Election 2020

Is the Debate Commission Afraid of Trump's Foreign Policy Successes — or Joe Biden's Corruption?

AP Photo/Patrick Semansky

The topics have been announced for the third and final presidential debate. According to the letter addressed to the Commission on Presidential Debates from the Trump campaign, the third and final debate was supposed to focus on foreign policy. However, topics were announced today, and it sounds like a repeat of the first debate:

  • Fighting COVID-19
  • American Families
  • Race in America
  • Climate Change
  • National Security
  • Leadership

So, President Trump will be asked to denounce white supremacy for the six thousandth time and have to listen to Biden talk about the “very fine people” hoax again. Biden will also get to lie about his tax and regulatory plans, which are now forecast to decrease median household income by $6500. The same Stanford researchers also forecast his policy agenda will cost 4.9 million jobs and shrink the economy by $2.6 trillion. He will still yammer about “good-paying green jobs”—like the shovel-ready jobs his former boss promised.

National security will no doubt focus on election interference. It should focus on the nature of the national security threat posed by the Biden family’s overseas business deals, but it won’t. Or how the Chinese Communist Party could Biden over the contents of Hunter Biden’s hard drive. Instead, it will be more “Russia, Russia, Russia,” despite DNI John Ratcliffe saying the current scandal is not the result of Russian disinformation.

Talking about COVID-19 is pointless. Biden has no plan that is not something the Trump administration has already done. Americans also fall into two camps. Either you listen to the panic porn in the media and worship Dr. Fauci, or you have done your own homework and understand the way the problem is being overstated. Plus, if you live in a red state that is open, you realize you can go outdoors without a mask and not drop dead.

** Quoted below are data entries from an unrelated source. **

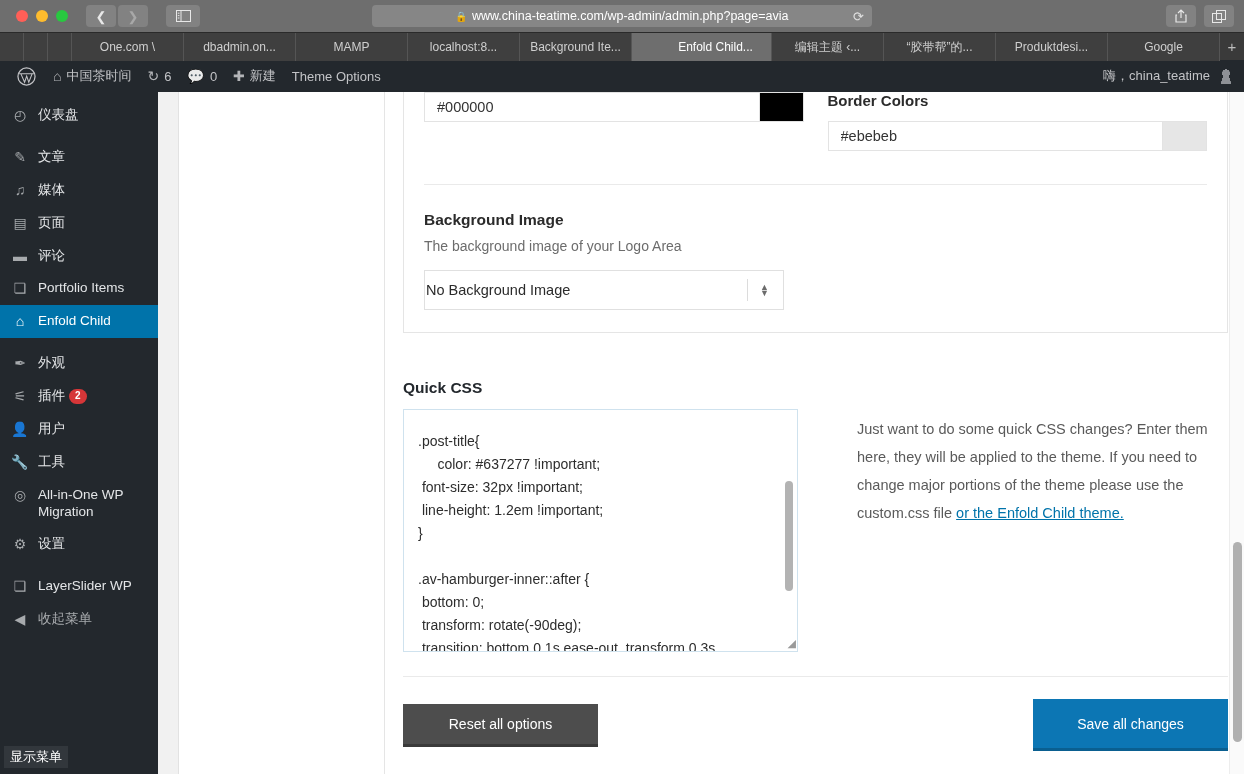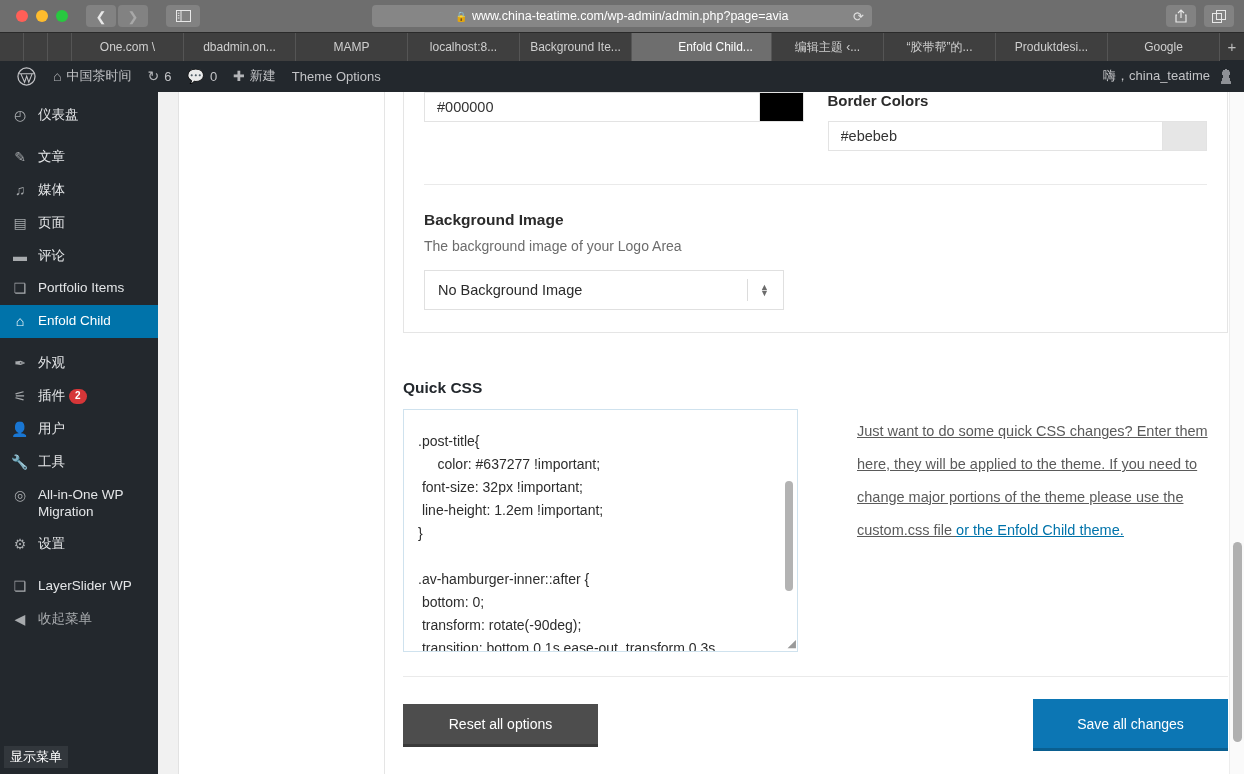--- a/index.html
+++ b/index.html
@@ -177,7 +177,7 @@
   .select-box {
     width: 360px; height: 40px; border: 1px solid #e0e0e0;
     background: #fff; display: flex; align-items: center;
-    padding: 0 13px; font-size: 14.5px; color: #2b2b2b;
+    padding: 0 1px; font-size: 14.5px; color: #2b2b2b;
     position: relative;
   }
   .select-arrows {

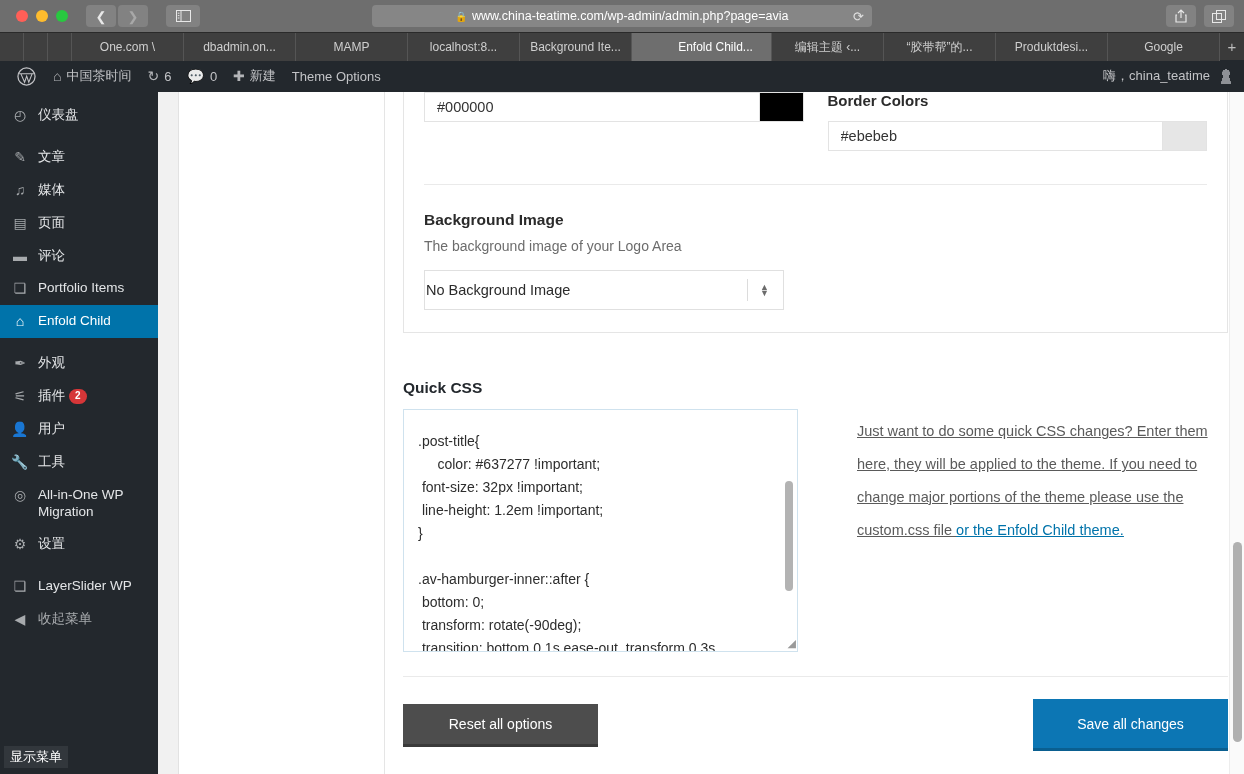--- a/index.html
+++ b/index.html
@@ -218,7 +218,7 @@
   }
   .qc-help {
     flex: 1; padding: 36px 12px 0 34px; font-size: 14.5px;
-    color: #5a5a5a; line-height: 33px; text-decoration: underline;
+    color: #5a5a5a; line-height: 28px;
   }
   .qc-help a { color: #0073aa; }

Trump campaign manager Bill Stepien is calling on the Commission to recalibrate the questions to focus more substantially on foreign policy. Why did the Commission decide to change the subjects for the debate at the last minute? For one of two reasons: 1) The president has several foreign policy accomplishments that resonate with many Americans and 2) Foreign policy is a weakness for Joe Biden, and now there are significant allegations of corruption in the Biden family.

Stepien points out Biden’s weak foreign policy record:

We recall that Biden’s former Secretary of Defense, Robert Gates, maintains that Biden has been “wrong on nearly every major foreign policy and national security issue over the past four decades.” Biden has supported endless wars and given aid and comfort to our adversaries, including Iran, which was delivered pallets loaded with cash just as four Americans were released from captivity in Tehran. Biden also has advanced the interests of China over his 47 years as a Washington politician, putting their concerns ahead of those of American workers.

All of this is demonstrably true. Stepien points out the allegations of overseas corruption, where Joe Biden may have personally profited from Hunter Biden’s overseas business deals.

The decision to change the topics adds insult to injury after the Commission unilaterally decided to make the second debate a remote event. There was no basis for this, despite President Trump’s COVID-19 diagnosis, as he was medically cleared well ahead of that event.

Apparently, Joe Biden will also not be pressured to answer whether or not he will add seats to the Supreme Court and add states to the union. Both are things congressional Democrats have openly discussed in the media. Ultimately, he will not be forced to answer any uncomfortable questions about his record, or his behavior in office. The rules have also been edited to allow the moderator to mute microphones, so President Trump will not be able to raise these issues either.

Foreign policy is an area where Trump has been able to successfully implement his agenda. Whether it is moving the U.S. embassy in Israel to Jerusalem, historic peace deals that have earned him Nobel Peace Prize nominations, or facing down China, he has delivered on the promises he made to voters in 2016. That he will not be able to showcase these wins—which put America back in the lead globally without spilling blood and treasure —is ridiculous.

The fact that Joe Biden will never be forced to articulate his stated plans and answer open questions on corruption is journalistic malpractice.